When State Street Bank & Trust Co. approached hometown competitor Signature to license the technology, it was rebuffed. So State Street challenged the patent. It cited longstanding legal precedent holding that "business methods," including methods that incorporate mathematical formulas, are not patentable. If Signature could legitimately claim ownership of this business method, State Street and other critics argued, then theoretically somebody could have claimed ownership of such common business tools as 401(k)s, double-entry accounting, and the mutual fund itself--and charge anyone who dared infringe on their monopoly a fortune.

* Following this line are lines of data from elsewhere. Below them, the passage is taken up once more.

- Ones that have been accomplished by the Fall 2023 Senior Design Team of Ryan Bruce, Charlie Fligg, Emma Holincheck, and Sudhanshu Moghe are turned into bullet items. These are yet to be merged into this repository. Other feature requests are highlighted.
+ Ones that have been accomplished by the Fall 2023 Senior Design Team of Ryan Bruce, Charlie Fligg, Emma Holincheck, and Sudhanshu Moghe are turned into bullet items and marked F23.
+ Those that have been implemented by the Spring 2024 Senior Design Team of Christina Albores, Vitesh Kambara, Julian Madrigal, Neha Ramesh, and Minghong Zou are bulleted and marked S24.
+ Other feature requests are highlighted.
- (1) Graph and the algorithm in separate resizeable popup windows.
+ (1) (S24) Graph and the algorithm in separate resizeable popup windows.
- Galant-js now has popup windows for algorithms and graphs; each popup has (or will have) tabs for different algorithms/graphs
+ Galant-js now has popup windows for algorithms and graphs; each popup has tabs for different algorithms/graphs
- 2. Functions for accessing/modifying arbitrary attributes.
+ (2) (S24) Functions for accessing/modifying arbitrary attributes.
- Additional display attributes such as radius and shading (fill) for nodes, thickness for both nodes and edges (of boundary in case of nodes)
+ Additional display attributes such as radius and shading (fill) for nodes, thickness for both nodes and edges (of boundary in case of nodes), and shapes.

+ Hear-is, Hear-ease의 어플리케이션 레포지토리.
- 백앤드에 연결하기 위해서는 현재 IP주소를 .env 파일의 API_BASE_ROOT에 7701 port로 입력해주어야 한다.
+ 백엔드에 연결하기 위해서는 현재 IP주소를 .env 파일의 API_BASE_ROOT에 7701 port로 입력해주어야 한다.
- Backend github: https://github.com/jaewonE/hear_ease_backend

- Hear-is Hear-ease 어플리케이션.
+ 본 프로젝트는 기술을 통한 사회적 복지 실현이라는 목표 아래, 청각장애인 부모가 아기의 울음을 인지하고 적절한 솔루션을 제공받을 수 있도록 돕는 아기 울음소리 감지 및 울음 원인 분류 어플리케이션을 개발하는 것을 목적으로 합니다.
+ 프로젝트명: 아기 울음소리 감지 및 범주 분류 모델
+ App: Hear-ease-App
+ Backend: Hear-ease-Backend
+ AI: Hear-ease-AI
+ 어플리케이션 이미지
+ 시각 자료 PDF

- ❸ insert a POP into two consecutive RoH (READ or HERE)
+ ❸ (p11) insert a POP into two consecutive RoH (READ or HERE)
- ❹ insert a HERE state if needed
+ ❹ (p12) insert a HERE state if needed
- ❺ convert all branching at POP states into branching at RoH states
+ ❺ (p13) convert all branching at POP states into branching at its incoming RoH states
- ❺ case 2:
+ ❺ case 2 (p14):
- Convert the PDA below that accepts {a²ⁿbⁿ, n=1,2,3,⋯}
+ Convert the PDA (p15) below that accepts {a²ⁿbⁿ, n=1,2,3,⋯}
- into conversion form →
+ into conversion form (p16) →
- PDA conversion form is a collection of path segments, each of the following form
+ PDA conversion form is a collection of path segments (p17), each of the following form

The federal trial court in Massachusetts that originally heard the case agreed--holding that business methods are no more patentable than "laws of nature, physical phenomena, and abstract ideas." But on July 23, the prestigious D.C. Circuit Federal Court of Appeals overturned the decision, holding that a business method that uses a mathematical formula can be patented so long as it meets the three traditional criteria for legal protection: that it be new, useful, and not obvious to someone with knowledge in the field. In no uncertain terms, the court slammed the "ill-conceived" legal precedent that had prevented the patenting of business methods. Noting that patent law is designed to give inventors ample incentive to innovate, the court noted that Congress intended the Patent Act "to extend to `anything under the sun that is made by man."'FLOODED. The ruling has let loose a whirlwind of controversy. Critics fear the decision will give a few lucky patent holders huge windfall profits--meanwhile slowing the spread of valuable commercial innovations. A torrent of lawsuits seeking to capitalize on the State Street decision is likely to come next. That's because, in spite of decades-old case law prohibiting business-method patents, inventors have been flooding the Patent Office with applications in recent years, betting on such a reversal.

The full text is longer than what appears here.